Rather than doing something practical I have done some more theorethical optimizing.

When computing black to move (BTM) positions from white to move (WTM) positions you need the following info:

White wins with distance to zeroing (DTZ) = N-1, white wins with DTZ = N-2, white wins with DTZ < N.

Given that info it is possible to compute new black losses for DTZ = N and DTZ = N-1.

To compute new WTM wins from BTM positions you need the recently computed black losses + previous white wins.

Given that info it is possible to compute new white wins with DTZ = N and DTZ = N+1.

Increase N by 2 for next iteration.

If you index using the kings (KK) positions as most signifigant index and then the rest of the pieces have 64^5 possibilities. (Actually less, due to illegal positions and sometimes due to mirroring)

This means that for each KK position there are 1G positions of the other pieces.

When computing the new values for one side, one king can be constant and so used to partition the table into smaller parts. Fix it in one of the squares, a1, b1, c1, d1, b2, c2, d2, c3, d3, d4.

The king that is moving can move at most one step, first load a1..h1, a2..h2 and a3..c3. This is 19*1G positions.Then compute a1..h1 and a2..b2.

After that a1 is not needed and can be replaced by d3. Then c2 can be computed and so on for all squares.

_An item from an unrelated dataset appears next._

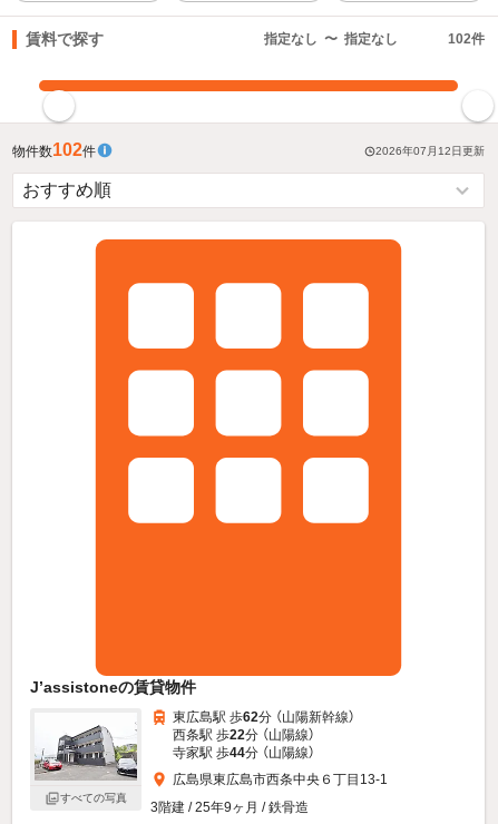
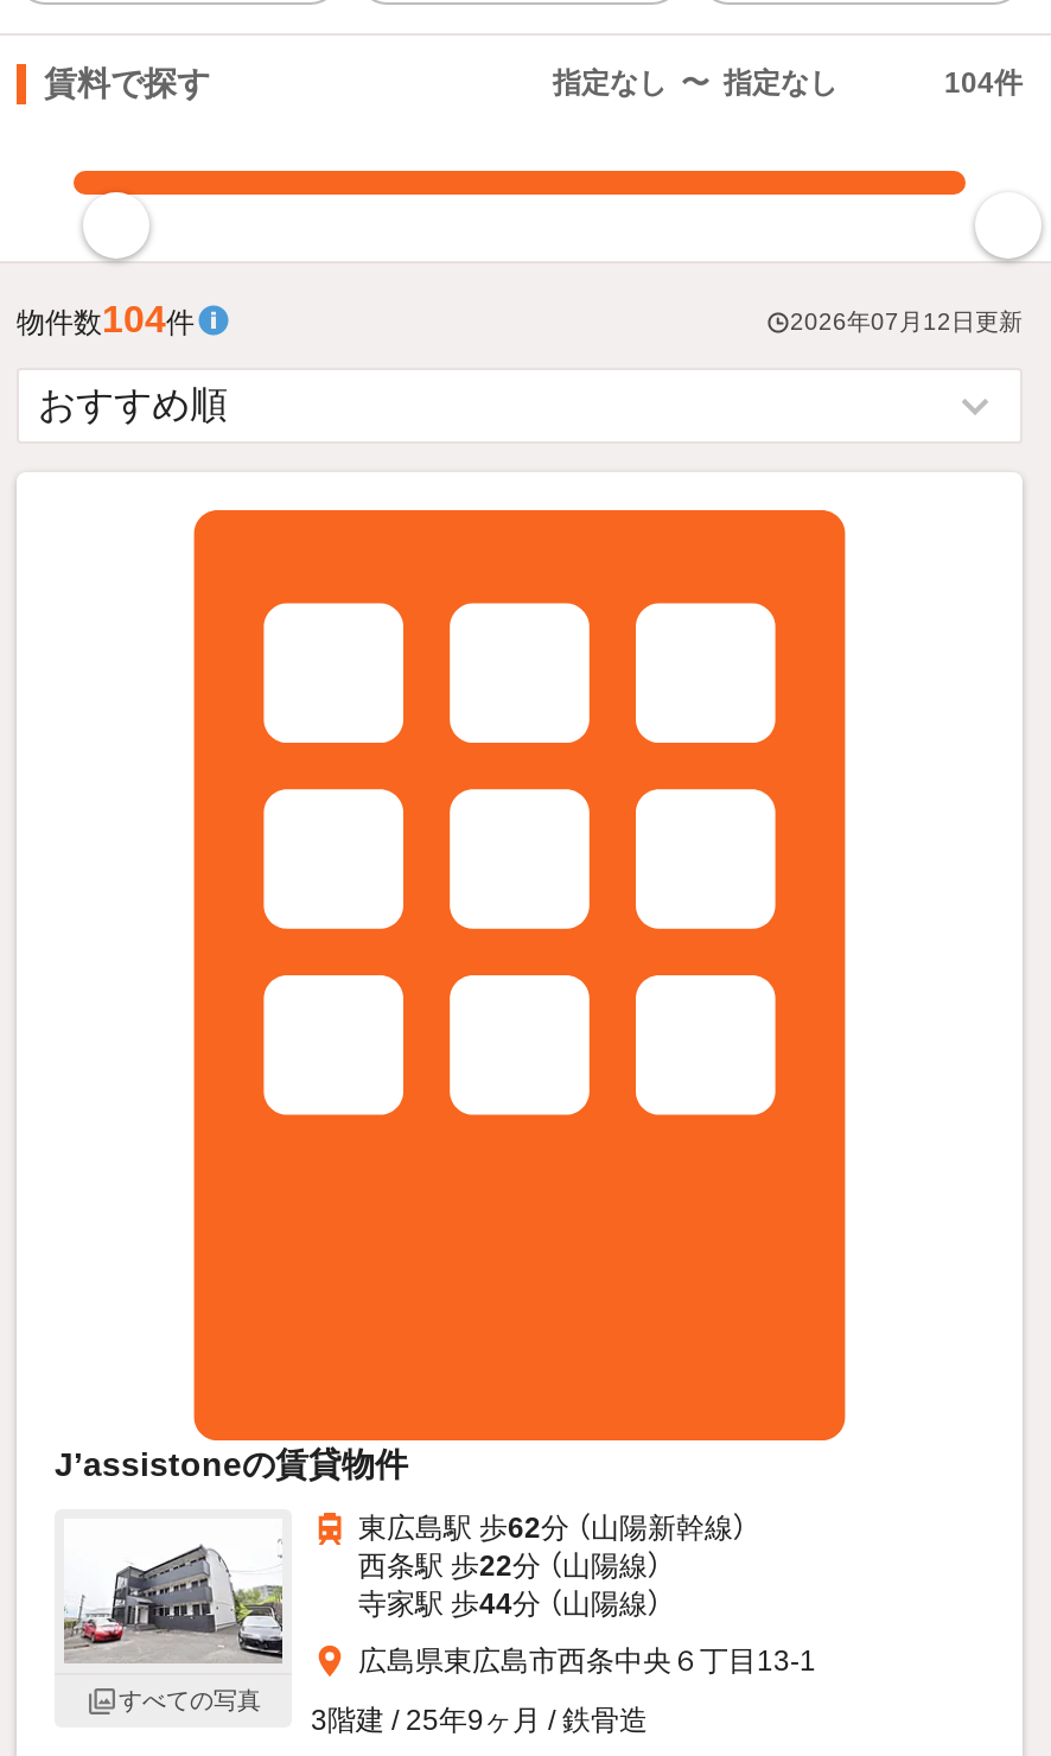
[448,31,485,47] 102件 -> [944,66,1023,100] 104件
[12,140,96,159] 物件数102件 -> [17,299,195,339] 物件数104件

Without compression 3 bits per position is needed when computing BTM positions and 2 bits per position when computing WTM positions (because you only need the the WTM for the positions currently being computed).

The WTM positions can be compressed because there are only 4 possible cases:

win at DTZ < N

win at DTZ = N

win at DTZ = N+1

no win

If you store that with XY as 00 for no win, 10 for DTZ = N+1, 01 for DTZ = N and 11 for DTZ < N, you can compute the 3 win cases by simple logic, X&Y, Y&~X and X&~Y.

That way you need 2 bits per position and so 2*19*1G bits = 38 Gbit < 5 GB leaving a fair amount for result, I/O buffers and operating system if you have 8G.

What do you think, will this simplify computing 7-man tablebases?